Not too shabby, I dare say, for a machine running on a Celeron with 4GB of RAM.

I think the new Macs can survive just fine with 8GB depending on that other application you open.
ChromeOS is not macOS. There's A LOT LESS running on ChromeOS at any given time than there is on macOS. Hence why the former is fine with a modern era Celeron and why pretty much no other OS is.
 

MEJHarrison

macrumors 68000
Feb 2, 2009
1,522
2,723
One thing that stood out to me from a video I saw a few days back. They were doing some music app from Apple. I'm not familiar with it or that type of work to be completely honest. But they pushed and pushed and pushed until the thing ran out of resources and gave them an error. Over 1,000 instruments? if I recall correctly. It was over 1,000 something for sure.

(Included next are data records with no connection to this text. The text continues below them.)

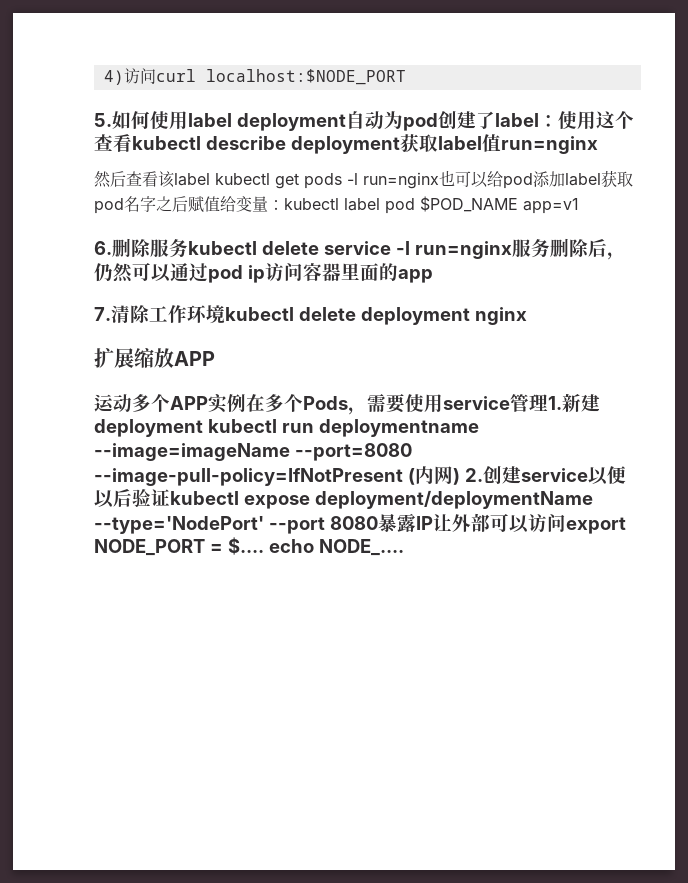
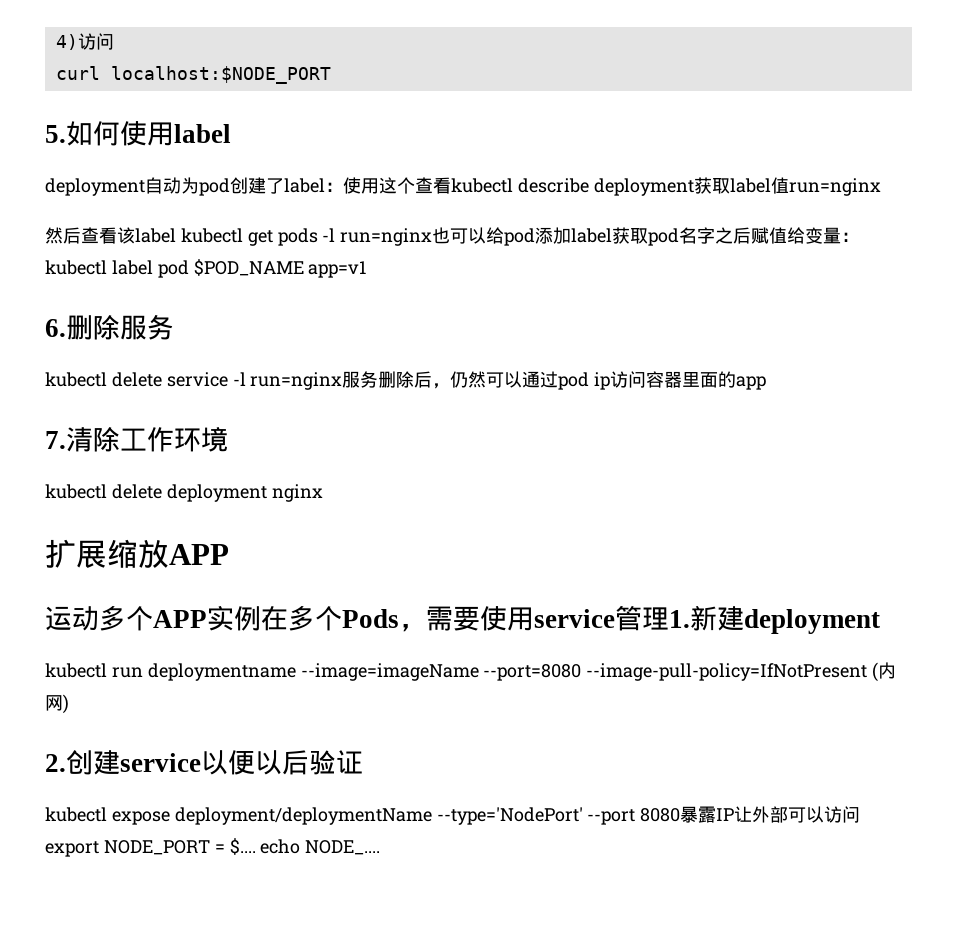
- 4)访问curl localhost:$NODE_PORT
+ 4)访问
+ curl localhost:$NODE_PORT
- 5.如何使用label deployment自动为pod创建了label：使用这个查看kubectl describe deployment获取label值run=nginx
+ 5.如何使用label
+ deployment自动为pod创建了label：使用这个查看kubectl describe deployment获取label值run=nginx
- 6.删除服务kubectl delete service -l run=nginx服务删除后，仍然可以通过pod ip访问容器里面的app
+ 6.删除服务
+ kubectl delete service -l run=nginx服务删除后，仍然可以通过pod ip访问容器里面的app
- 7.清除工作环境kubectl delete deployment nginx
+ 7.清除工作环境
+ kubectl delete deployment nginx
- 运动多个APP实例在多个Pods，需要使用service管理1.新建deployment kubectl run deploymentname --image=imageName --port=8080 --image-pull-policy=IfNotPresent (内网) 2.创建service以便以后验证kubectl expose deployment/deploymentName --type='NodePort' --port 8080暴露IP让外部可以访问export NODE_PORT = $.... echo NODE_....
+ 运动多个APP实例在多个Pods，需要使用service管理1.新建deployment
+ kubectl run deploymentname --image=imageName --port=8080 --image-pull-policy=IfNotPresent (内网)
+ 2.创建service以便以后验证
+ kubectl expose deployment/deploymentName --type='NodePort' --port 8080暴露IP让外部可以访问export NODE_PORT = $.... echo NODE_....

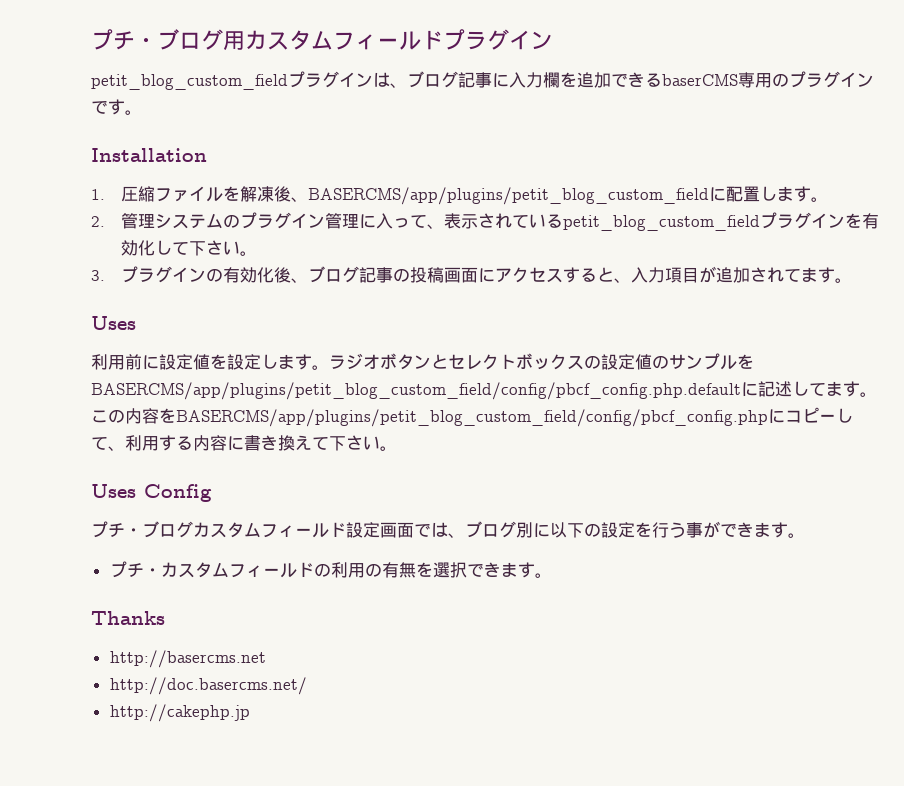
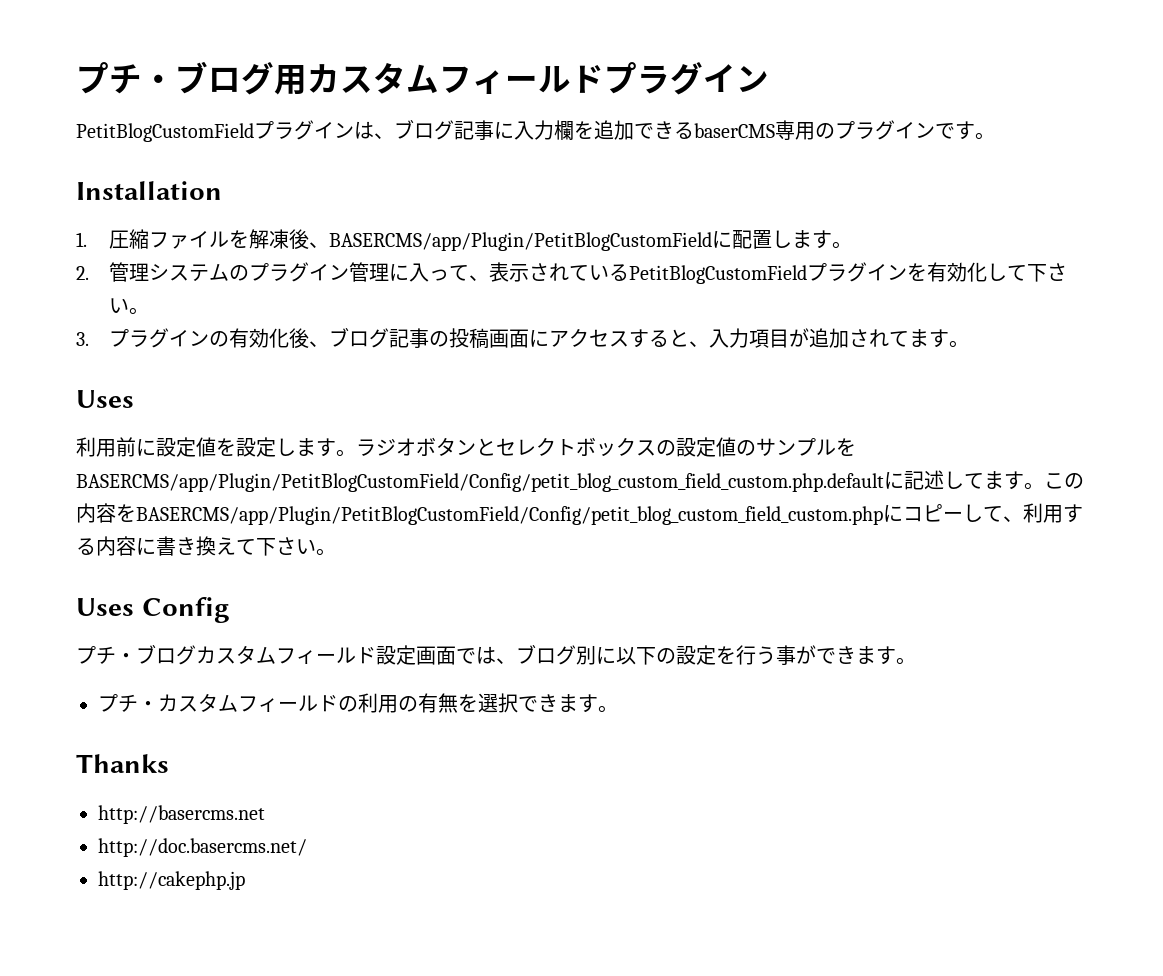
- petit_blog_custom_fieldプラグインは、ブログ記事に入力欄を追加できるbaserCMS専用のプラグインです。
+ PetitBlogCustomFieldプラグインは、ブログ記事に入力欄を追加できるbaserCMS専用のプラグインです。
- 1.圧縮ファイルを解凍後、BASERCMS/app/plugins/petit_blog_custom_fieldに配置します。
+ 1.圧縮ファイルを解凍後、BASERCMS/app/Plugin/PetitBlogCustomFieldに配置します。
- 2.管理システムのプラグイン管理に入って、表示されているpetit_blog_custom_fieldプラグインを有効化して下さい。
+ 2.管理システムのプラグイン管理に入って、表示されているPetitBlogCustomFieldプラグインを有効化して下さい。
- ラジオボタンとセレクトボックスの設定値のサンプルをBASERCMS/app/plugins/petit_blog_custom_field/config/pbcf_config.php.defaultに記述してます。
+ ラジオボタンとセレクトボックスの設定値のサンプルをBASERCMS/app/Plugin/PetitBlogCustomField/Config/petit_blog_custom_field_custom.php.defaultに記述してます。
- この内容をBASERCMS/app/plugins/petit_blog_custom_field/config/pbcf_config.phpにコピーして、利用する内容に書き換えて下さい。
+ この内容をBASERCMS/app/Plugin/PetitBlogCustomField/Config/petit_blog_custom_field_custom.phpにコピーして、利用する内容に書き換えて下さい。

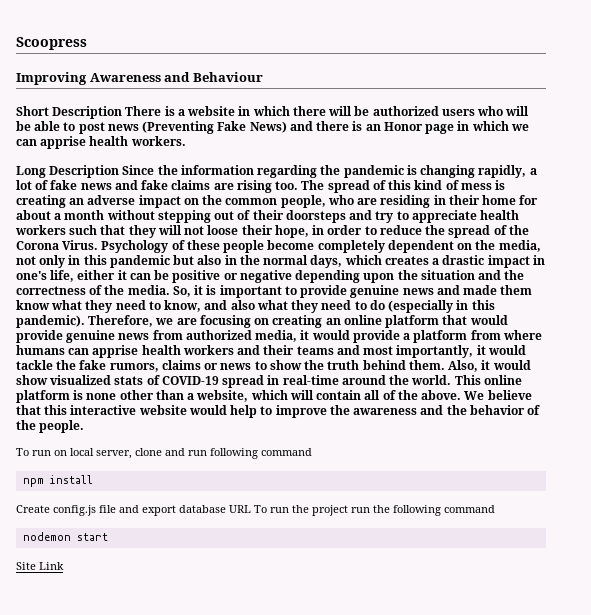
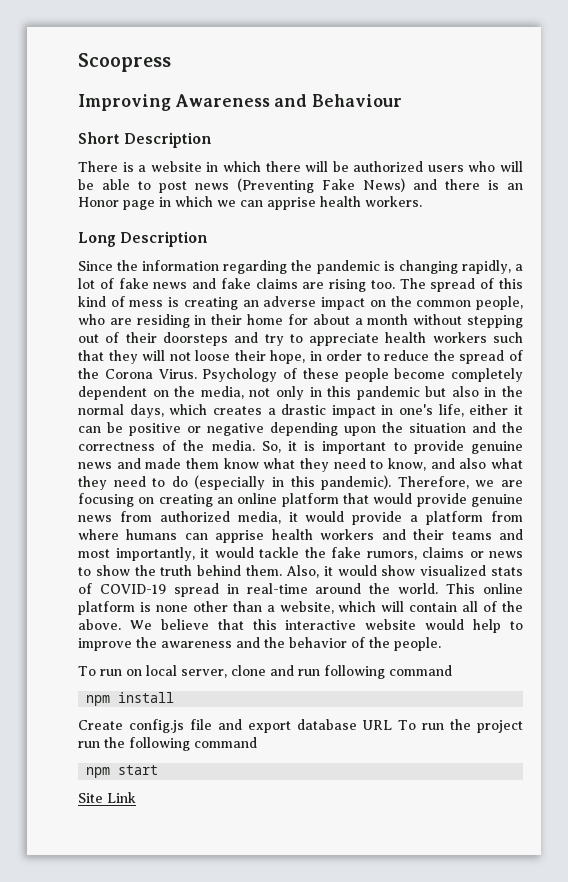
- Short Description There is a website in which there will be authorized users who will be able to post news (Preventing Fake News) and there is an Honor page in which we can apprise health workers.
+ Short Description
+ There is a website in which there will be authorized users who will be able to post news (Preventing Fake News) and there is an Honor page in which we can apprise health workers.
- Long Description Since the information regarding the pandemic is changing rapidly, a lot of fake news and fake claims are rising too.
+ Long Description
+ Since the information regarding the pandemic is changing rapidly, a lot of fake news and fake claims are rising too.
- nodemon start
+ npm start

It seems obvious with more memory, they could have pushed it harder. What I found shocking however was that up until the point of failure, there seemed to be no indication that the system was on the verge of collapse. Everything appeared to be running smoothly. Even after they pushed it too far, if I recall correctly, the rest of the system seemed to be behaving and running fine.

I think that's some of the "magic" people keep talking about. It's not that more memory wouldn't help. It's just that even under the worst conditions, the system is still able to speed right along and hide some of the nightmare happening under the covers. Like it's so powerful, you don't even realize that you're asking way more of it than you should be.

It's been my experience on Intel boxes, if something is chewing up system resources, you feel it. One thing running poorly can have a big effect on everything else, including the OS itself. Some rogue program can bring the whole system to its knees. That doesn't seem to be as much an issue here. Which might help with the illusion that memory isn't as important as it once was.